[Before and after images]
--
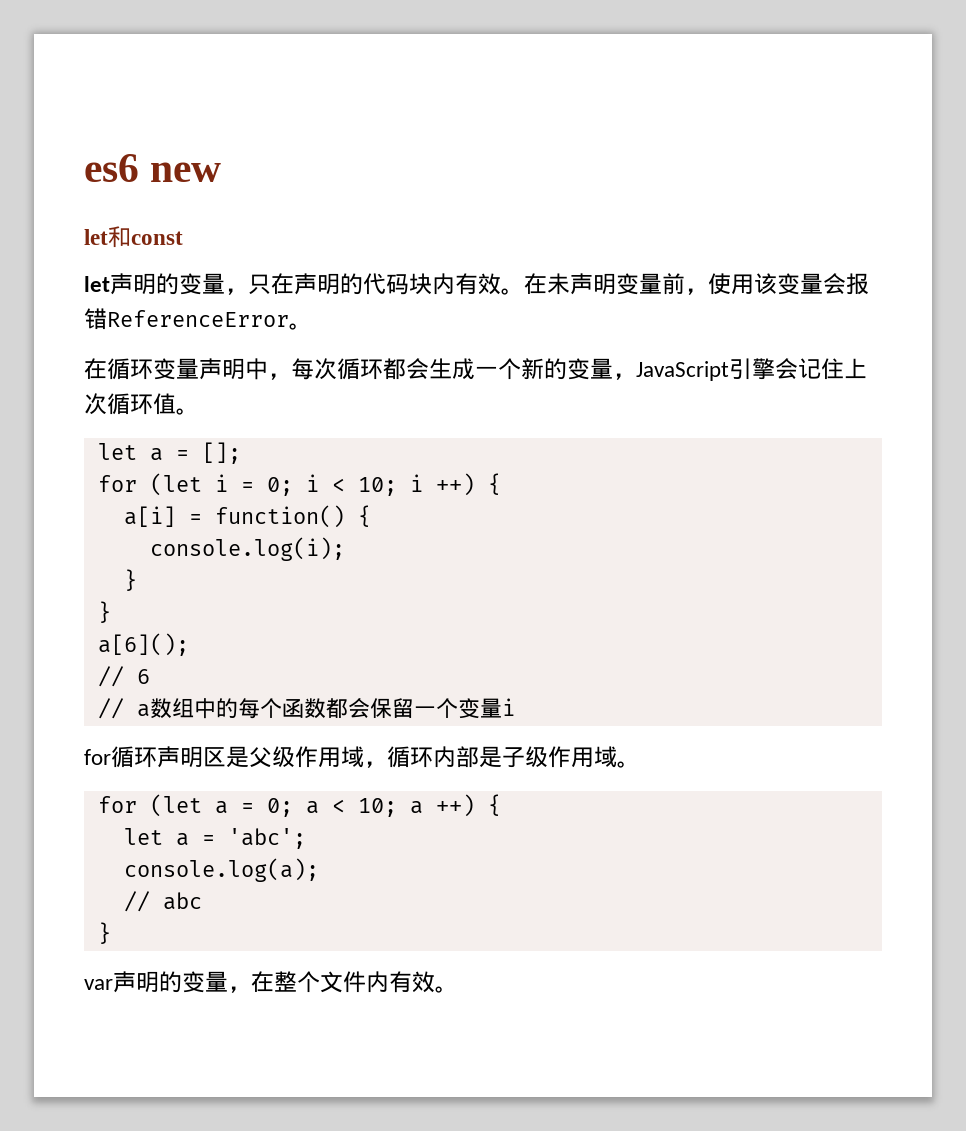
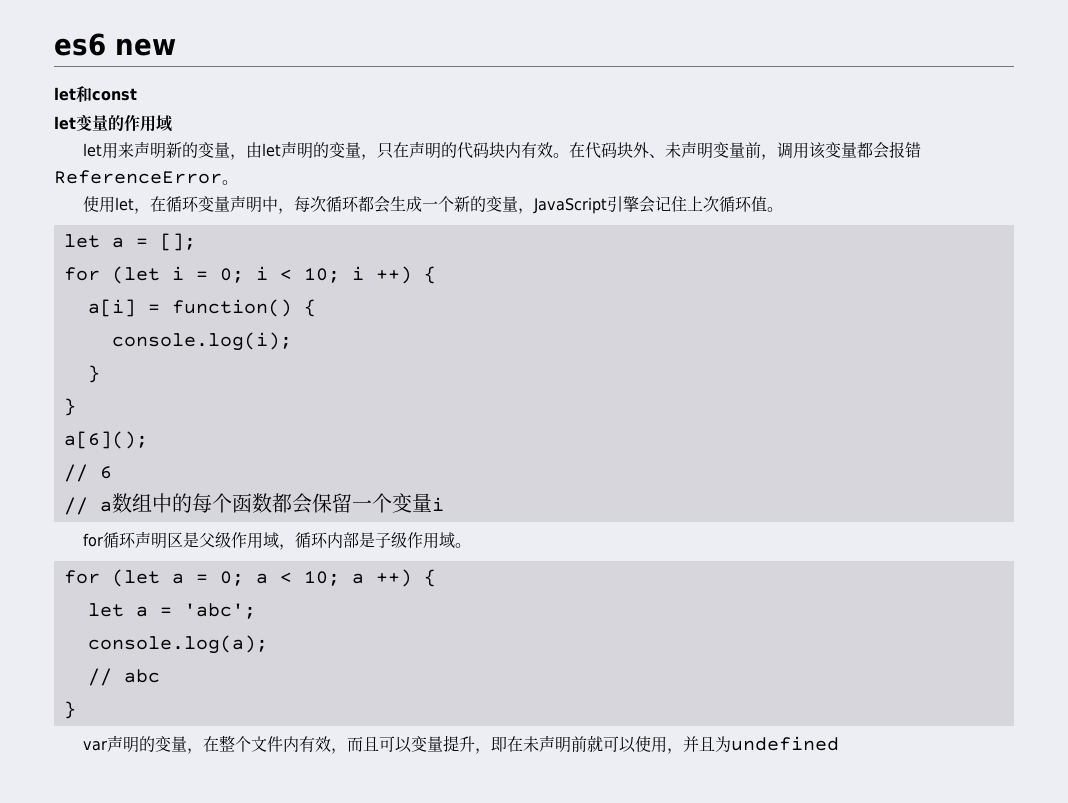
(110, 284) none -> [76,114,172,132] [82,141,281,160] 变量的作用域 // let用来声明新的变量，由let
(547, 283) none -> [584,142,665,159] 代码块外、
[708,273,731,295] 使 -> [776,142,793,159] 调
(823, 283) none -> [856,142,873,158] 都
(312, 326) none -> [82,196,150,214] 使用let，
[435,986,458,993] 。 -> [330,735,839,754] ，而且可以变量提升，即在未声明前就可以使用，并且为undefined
--
- _Work instruction_
Your task is to write out the lines from the one with "(312, 326) none -> [82,196,150,214] 使用let，" through the end of the records, exactly and with nothing added.

- _Response to this exercise_
(312, 326) none -> [82,196,150,214] 使用let，
[435,986,458,993] 。 -> [330,735,839,754] ，而且可以变量提升，即在未声明前就可以使用，并且为undefined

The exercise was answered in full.